Keywords: HD, Huntington disease, neural stem cells, novel therapy, pluripotent stem cells, stem cells

How to cite this article:
Gorantla VR, Bhat A, Ghosh AR, Bolla SR, Bhojaraj S, Mohan SK, Veeraraghavan VP, Chidambaram SB, Essa MM, Qoronfleh MW. Stem Cells Therapy: A Ray of Hope for Huntington Disease. Int J Nutr Pharmacol Neurol Dis 2021;11:95-104

How to cite this URL:
Gorantla VR, Bhat A, Ghosh AR, Bolla SR, Bhojaraj S, Mohan SK, Veeraraghavan VP, Chidambaram SB, Essa MM, Qoronfleh MW. Stem Cells Therapy: A Ray of Hope for Huntington Disease. Int J Nutr Pharmacol Neurol Dis [serial online] 2021 [cited 2022 Oct 5];11:95-104. Available from:

   Introduction Top

Huntington disease (HD) is a fatal autosomal dominant neurodegenerative disorder of the central nervous system[1] clinically characterized by motor, behavioral as well as cognitive dysfunctions,[2] and its symptoms worsen over time.[3] The main cause of this disease is a repetition of a trinucleotide sequence on a gene encoding huntingtin on chromosome 4[2] and an expanded trinucleotide CAG repeat in exon 1 of the huntingtin gene (HTT). This expansion produces a toxic polyglutamine tract in the huntingtin protein (HTT).[4] HD affects men and women alike, occurring in most Western countries such as the United States with 10 out of 100 000 people being affected as well as the United Kingdom and Western European region with about 10 and 7 per 100 000 people, respectively. There are relatively lesser number of incidences in Asia and China with about 0.4 and 0.1 per 100 000 people, respectively.[5] The onset of symptoms can begin at any age, although the mean age of onset is generally between 30 and 50 years of age. The first symptoms of the disease may be physical, for example, problems with involuntary movements or coordination, and/or cognitive or psychiatric changes. Like Parkinson and Alzheimer diseases, there is no cure for this inherited disease, however, research is ongoing to find one. Identification and characterization of biomarkers have played a pivotal role in disease-modifying therapeutic approaches. Predictive (prior to symptoms) genetic testing protocols require complete knowledge of the pathogenetic mechanisms involved in HD.[2]

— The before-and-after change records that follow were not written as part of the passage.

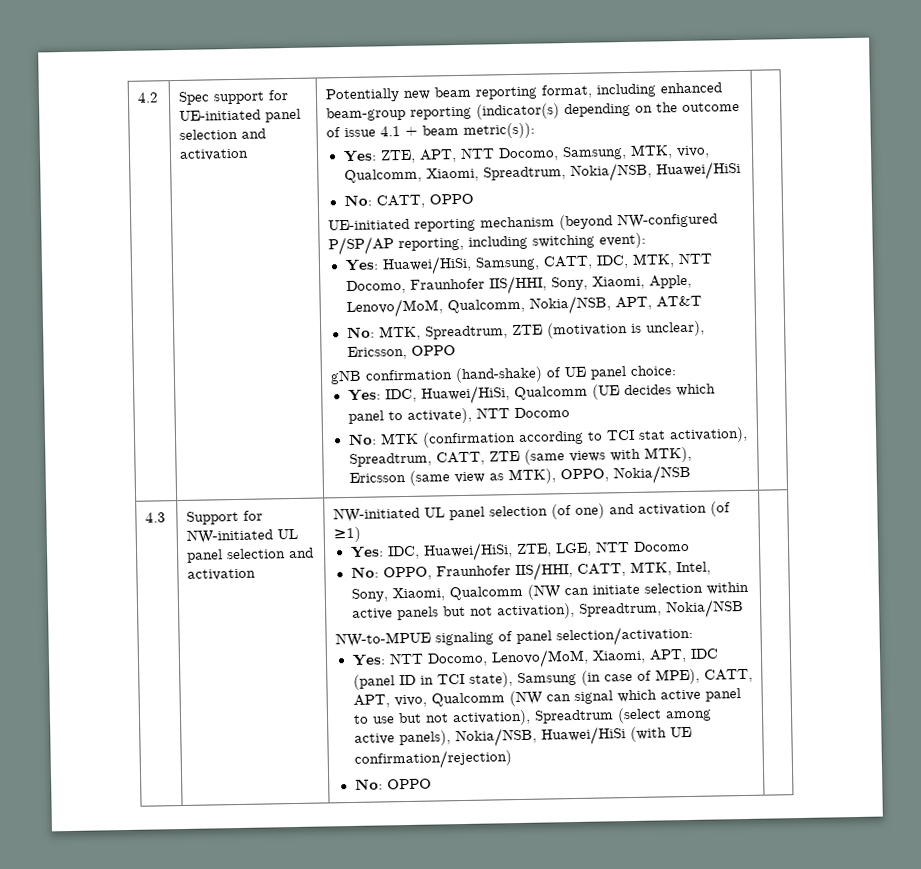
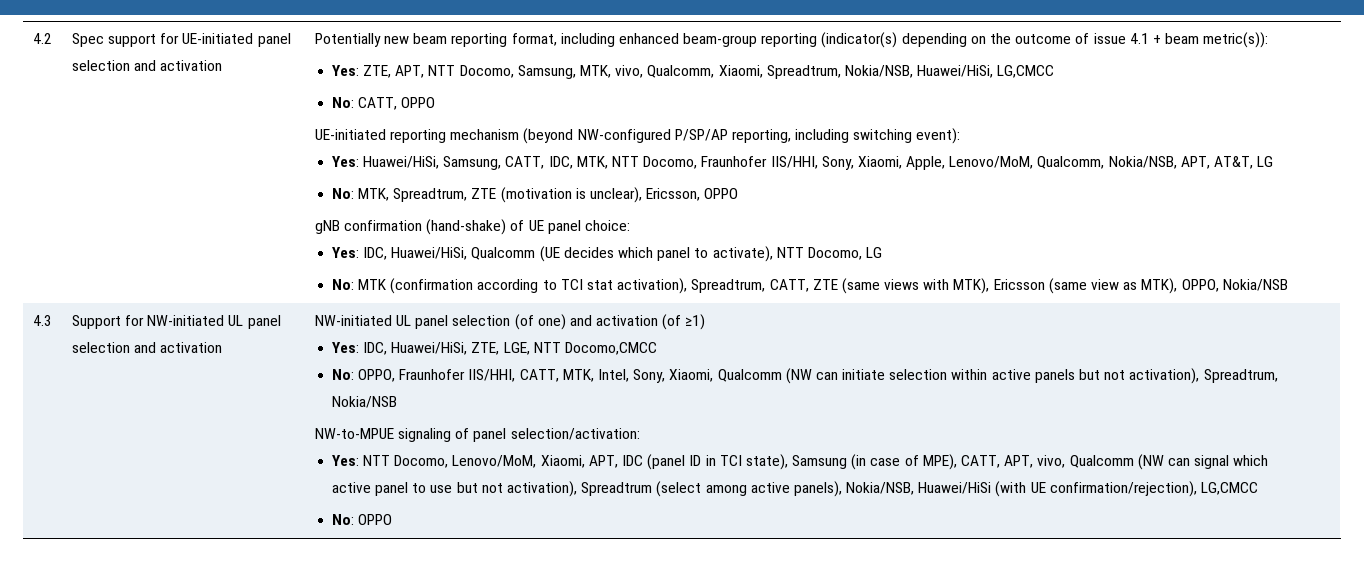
- Yes: ZTE, APT, NTT Docomo, Samsung, MTK, vivo, Qualcomm, Xiaomi, Spreadtrum, Nokia/NSB, Huawei/HiSi
+ Yes: ZTE, APT, NTT Docomo, Samsung, MTK, vivo, Qualcomm, Xiaomi, Spreadtrum, Nokia/NSB, Huawei/HiSi, LG,CMCC
- Yes: Huawei/HiSi, Samsung, CATT, IDC, MTK, NTT Docomo, Fraunhofer IIS/HHI, Sony, Xiaomi, Apple, Lenovo/MoM, Qualcomm, Nokia/NSB, APT, AT&T
+ Yes: Huawei/HiSi, Samsung, CATT, IDC, MTK, NTT Docomo, Fraunhofer IIS/HHI, Sony, Xiaomi, Apple, Lenovo/MoM, Qualcomm, Nokia/NSB, APT, AT&T, LG
- Yes: IDC, Huawei/HiSi, Qualcomm (UE decides which panel to activate), NTT Docomo
+ Yes: IDC, Huawei/HiSi, Qualcomm (UE decides which panel to activate), NTT Docomo, LG
- Yes: IDC, Huawei/HiSi, ZTE, LGE, NTT Docomo
+ Yes: IDC, Huawei/HiSi, ZTE, LGE, NTT Docomo,CMCC
- Yes: NTT Docomo, Lenovo/MoM, Xiaomi, APT, IDC (panel ID in TCI state), Samsung (in case of MPE), CATT, APT, vivo, Qualcomm (NW can signal which active panel to use but not activation), Spreadtrum (select among active panels), Nokia/NSB, Huawei/HiSi (with UE confirmation/rejection)
+ Yes: NTT Docomo, Lenovo/MoM, Xiaomi, APT, IDC (panel ID in TCI state), Samsung (in case of MPE), CATT, APT, vivo, Qualcomm (NW can signal which active panel to use but not activation), Spreadtrum (select among active panels), Nokia/NSB, Huawei/HiSi (with UE confirmation/rejection), LG,CMCC

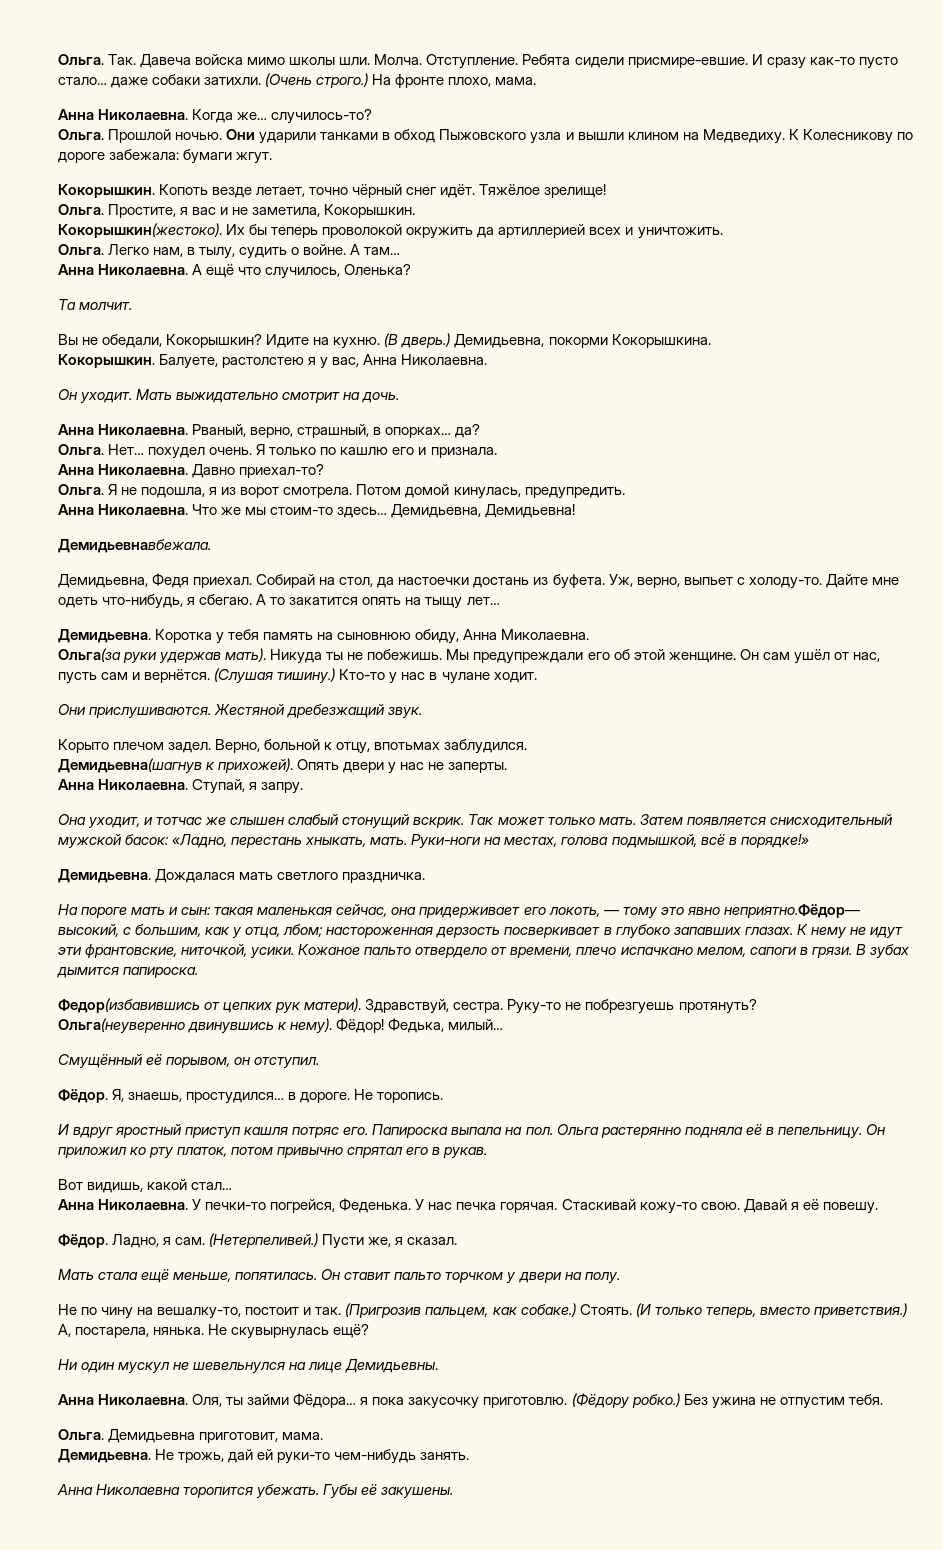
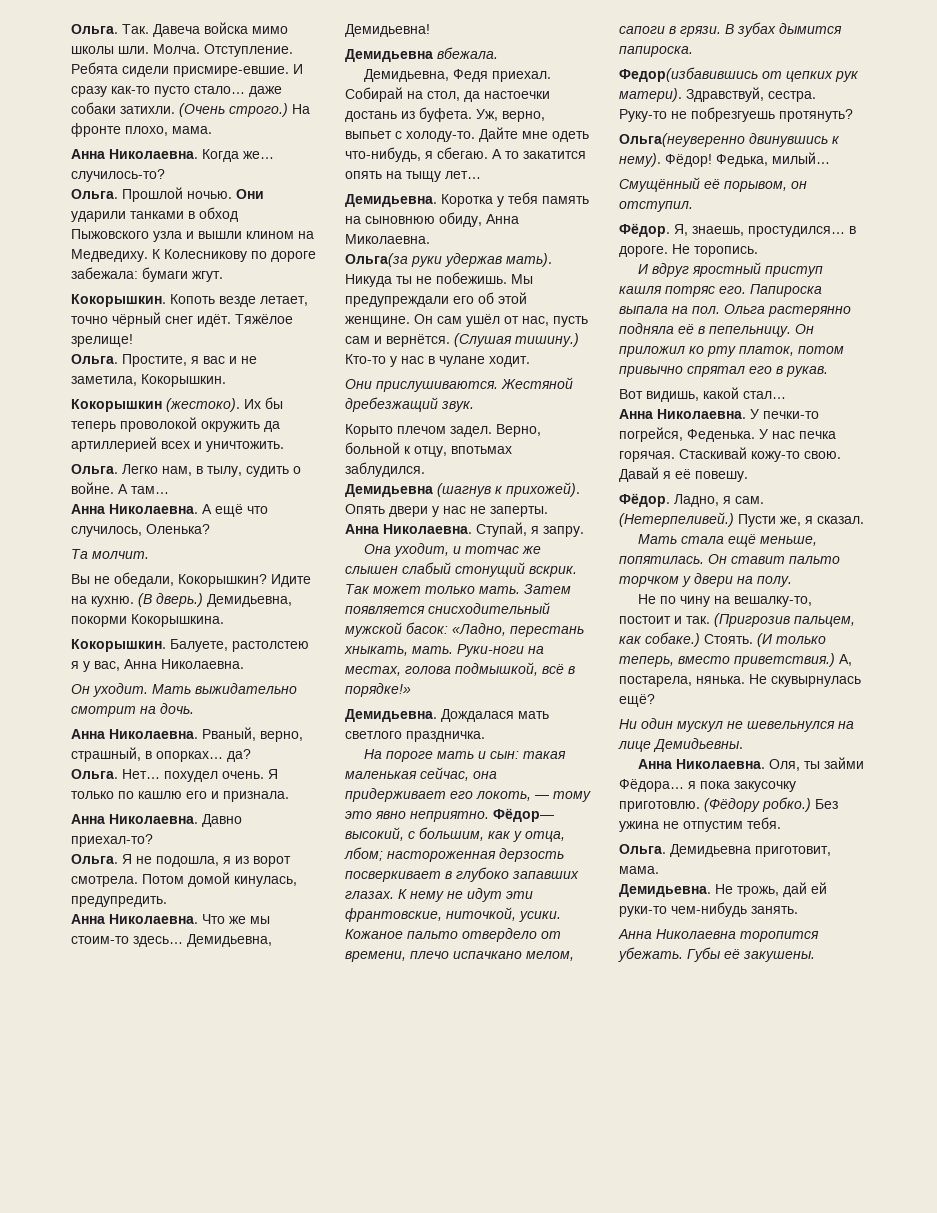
- Кокорышкин(жестоко).
+ Кокорышкин (жестоко).
- Демидьевнавбежала.
+ Демидьевна вбежала.
- Демидьевна(шагнув к прихожей).
+ Демидьевна (шагнув к прихожей).
- На пороге мать и сын: такая маленькая сейчас, она придерживает его локоть, — тому это явно неприятно.Фёдор— высокий, с большим, как у отца, лбом; настороженная дерзость посверкивает в глубоко запавших глазах.
+ На пороге мать и сын: такая маленькая сейчас, она придерживает его локоть, — тому это явно неприятно. Фёдор— высокий, с большим, как у отца, лбом; настороженная дерзость посверкивает в глубоко запавших глазах.

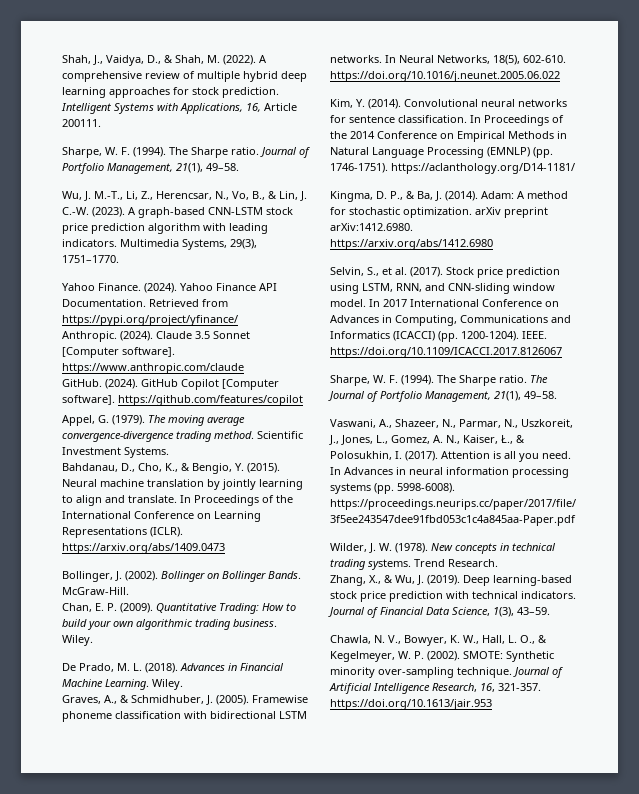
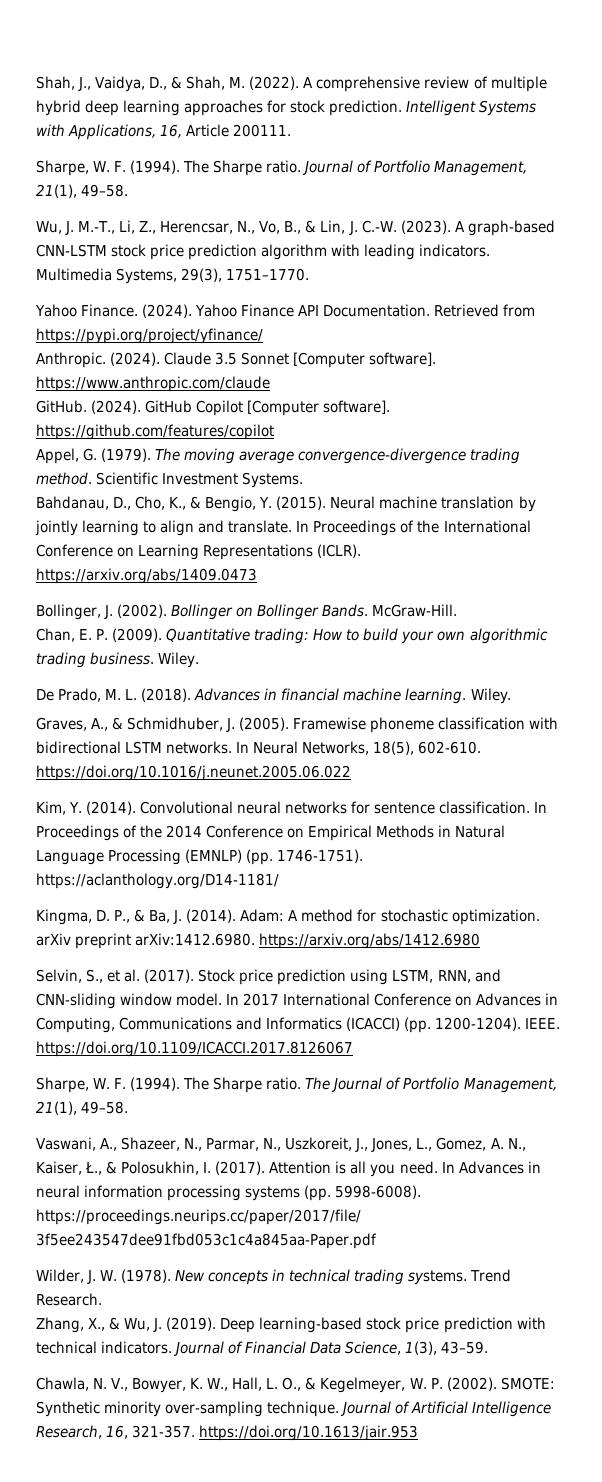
- Quantitative Trading: How to build your own algorithmic trading business.
+ Quantitative trading: How to build your own algorithmic trading business.
- Advances in Financial Machine Learning.
+ Advances in financial machine learning.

Stages of Huntington Disease

Stage 1: Early stage

The patient is diagnosed and remains completely functional and there are no particular signs of any impairment of motor symptoms, but there are mild cognitive and psychiatric changes. The duration of this stage is 8 years from the onset.[6]

Stage 2: Early intermediate stage

The patient can carry out regular activities but with certain difficulties and requires slight assistance and is functional at work. Irregular involuntary movements may occur and this stage may last from 3 to 13 years from disease onset.[6]

Stage 3: Late intermediate stage

The patient is no longer in a position to carry out normal household functions and requires substantial assistance for domestic duties, and thinking ability is impaired. Cognitive, psychiatric, and motor functions worsen and this stage could last for 5 to 16 years from disease onset.[6]

Stage 4: Early advanced stage

The patient may reside at home but requires assistance from family or professionals and they are not independent. The patient is aware but will require help in movement. This phase lasts from 9 to 21 years from disease onset.[6]

Stage 5: Advanced stage

These are patients at the advanced stage of HD and need total support in daily activity from professional nursing care. Speech becomes rather difficult and the patient may go through periods of confusion and screaming. Blood pressure and temperature are also affected and this stage might last from 11 to 26 years from onset.[6]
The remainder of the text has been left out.